The score card finds that there are two worlds when it comes to cloud preparedness: Advanced economies such as Japan — the score card’s top finisher — have laws and regulations that promise to support the development of cloud computing. Less-developed economies, such as last-place finisher Brazil, face several challenges when it comes to fully capitalizing on the economic benefits of the cloud, the study states.

Countries on both sides must be vigilant not to take steps that would hurt their chances of cultivating the cloud market. Many countries plan new laws that will help them advance in the digital economy, such as Mexico’s new privacy law, according to the study. Others — such as the proposed Data Protection Regulation in the European Union, which has the potential to undermine its benefits with new, overly prescriptive rules — threaten to undermine the economic advances that a truly global cloud can provide, according to the study.

Those interested in advancing cloud computing can find a model in Japan, which has a comprehensive suite of modern laws that support and facilitate the digital economy and cloud computing, including “comprehensive privacy legislation that avoids burdens on data transfers and data controllers [and] a full range of criminal and IP law protections," the study states.

“To have a global cloud market, we don’t need every country’s laws to be identical," Holleyman said. "But we do need them to be compatible. Privacy and security rules are especially important. They should promote good data stewardship while also encouraging international commerce."

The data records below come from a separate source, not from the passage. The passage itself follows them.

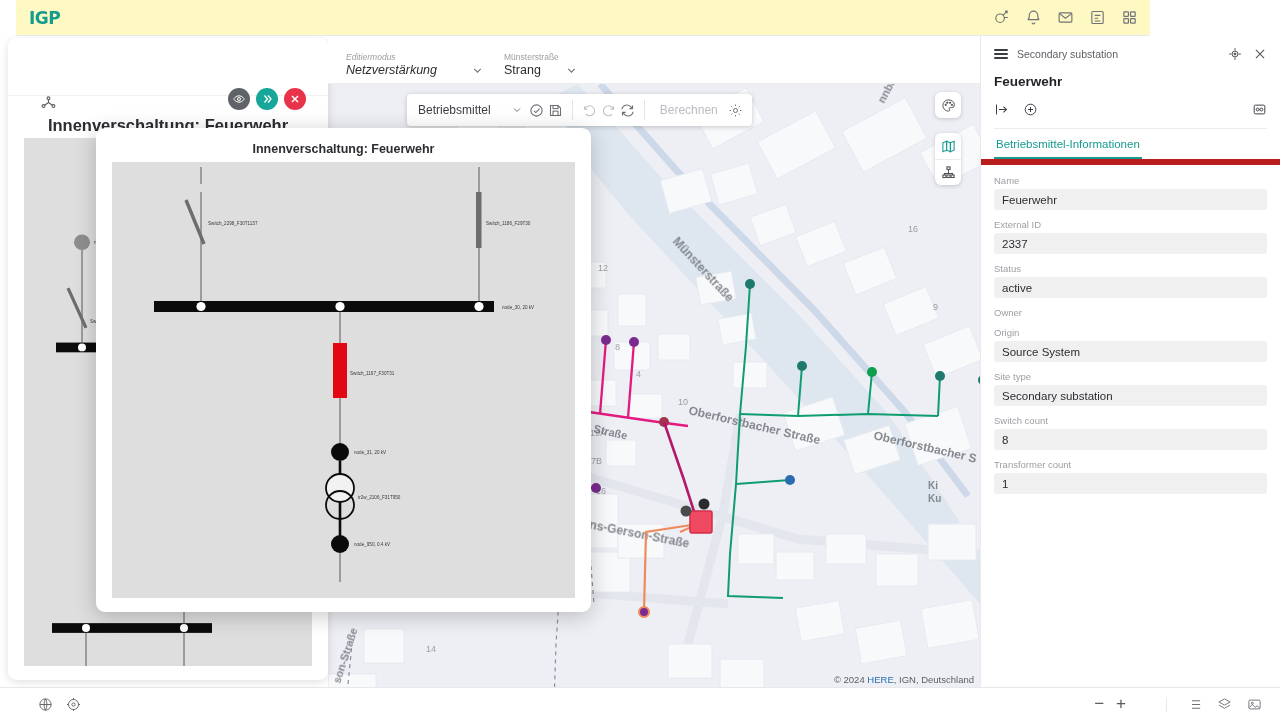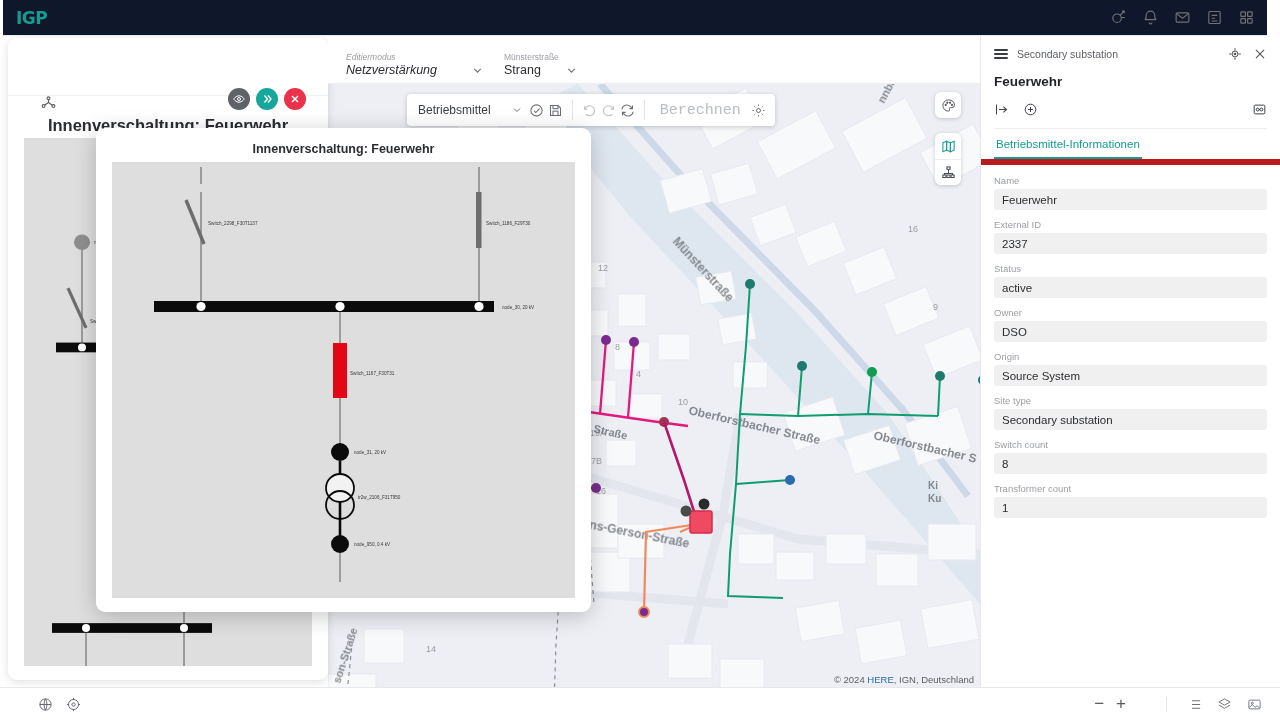--- a/index.html
+++ b/index.html
@@ -12,8 +12,8 @@
 
   
   .topbar {
-    position: absolute; left: 3px; top: 0; width: 1264px; height: 36px;
-    background: #0f172a; border-bottom: 1px solid #e9e9ec;
+    position: absolute; left: 16px; top: 0; width: 1134px; height: 36px;
+    background: #fef9c3; border-bottom: 1px solid #e9e9ec;
     display: flex; align-items: center; z-index: 60;
   }
   .brand {

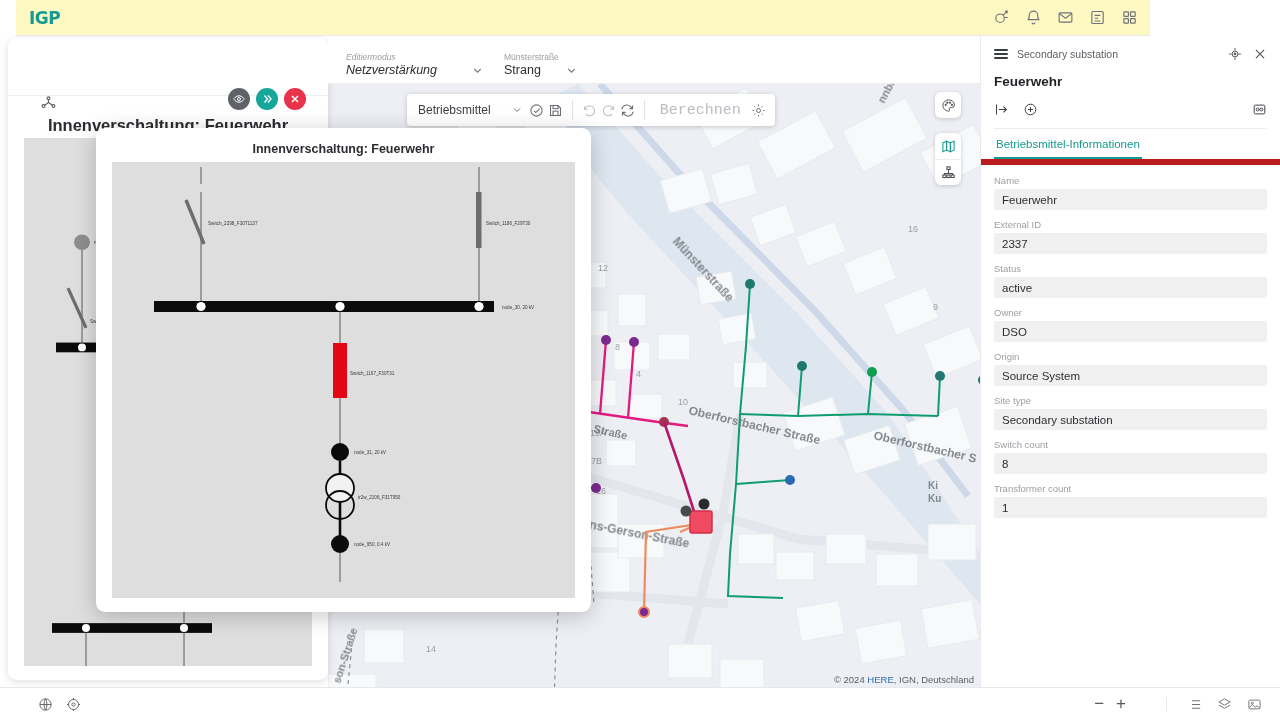--- a/index.html
+++ b/index.html
@@ -94,7 +94,7 @@
   .mtb-ico svg { width: 15px; height: 15px; display:block;}
   .mtb-ico.dim { color:#bfc2c7; }
   .mtb-sep { width:1px; height:20px; background:#e3e3e6; margin: 0 7px; }
-  .mtb-calc { font-size: 15px; color:#b9bcc1; padding: 0 8px; cursor: default; font-family: Liberation Mono, monospace;}
+  .mtb-calc { font-size: 12px; color:#b9bcc1; padding: 0 8px; cursor: default;}
 
   
   .mapctl { position:absolute; z-index: 46; }

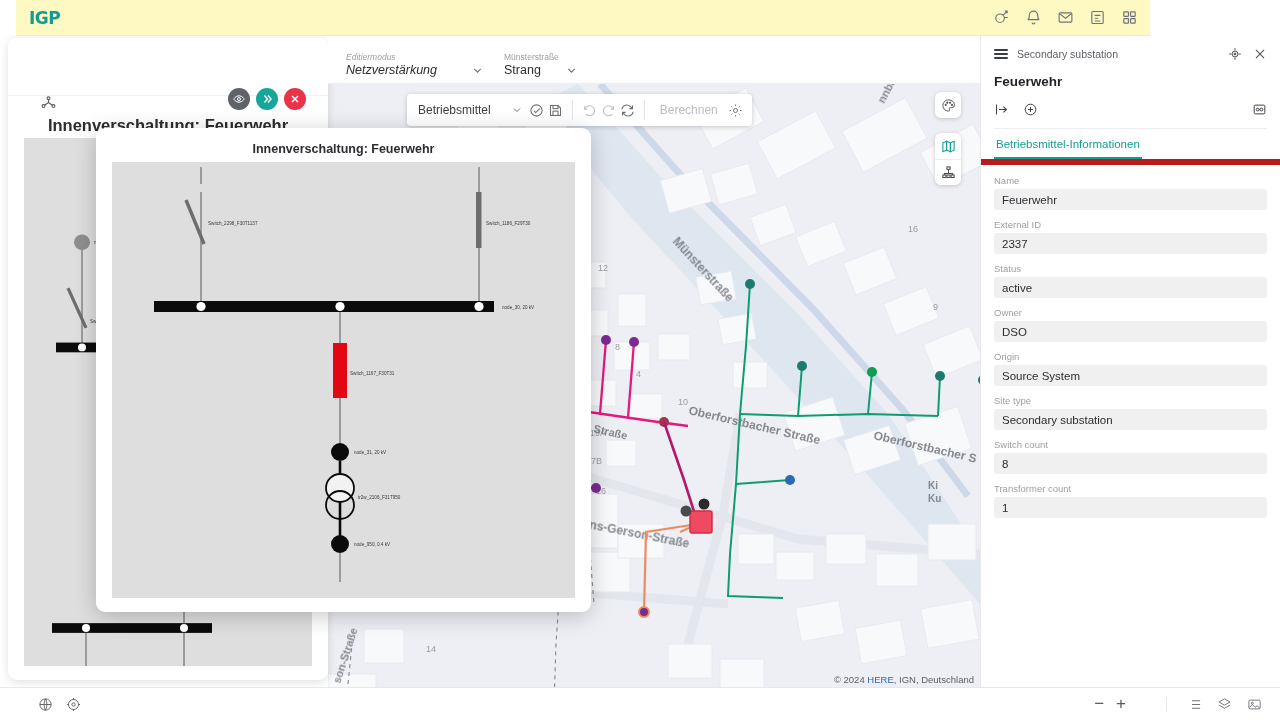--- a/index.html
+++ b/index.html
@@ -680,7 +680,6 @@
       </div>
       <div class="fld">
         <div class="fld-label">Owner</div>
-        <div class="fld-input">DSO</div>
       </div>
       <div class="fld">
         <div class="fld-label">Origin</div>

BSA proposes a seven-point policy blueprint for governments around the world to expand economic opportunity in the cloud:

  1. Protect users’ privacy while enabling the free flow of data and commerce.
  2. Promote cutting-edge cybersecurity practices without requiring the use of specific technologies.
  3. Battle cyber crime with meaningful deterrence and clear causes of action against criminals.
  4. Provide robust protection and vigorous enforcement against misappropriation and infringement of cloud technologies.
  5. Encourage openness and interoperability between cloud providers and solutions.
  6. Promote free trade by lowering barriers and eliminating preferences for particular products or companies.
  7. Provide incentives for the private sector to invest in broadband infrastructure, and promote universal access to it among citizens.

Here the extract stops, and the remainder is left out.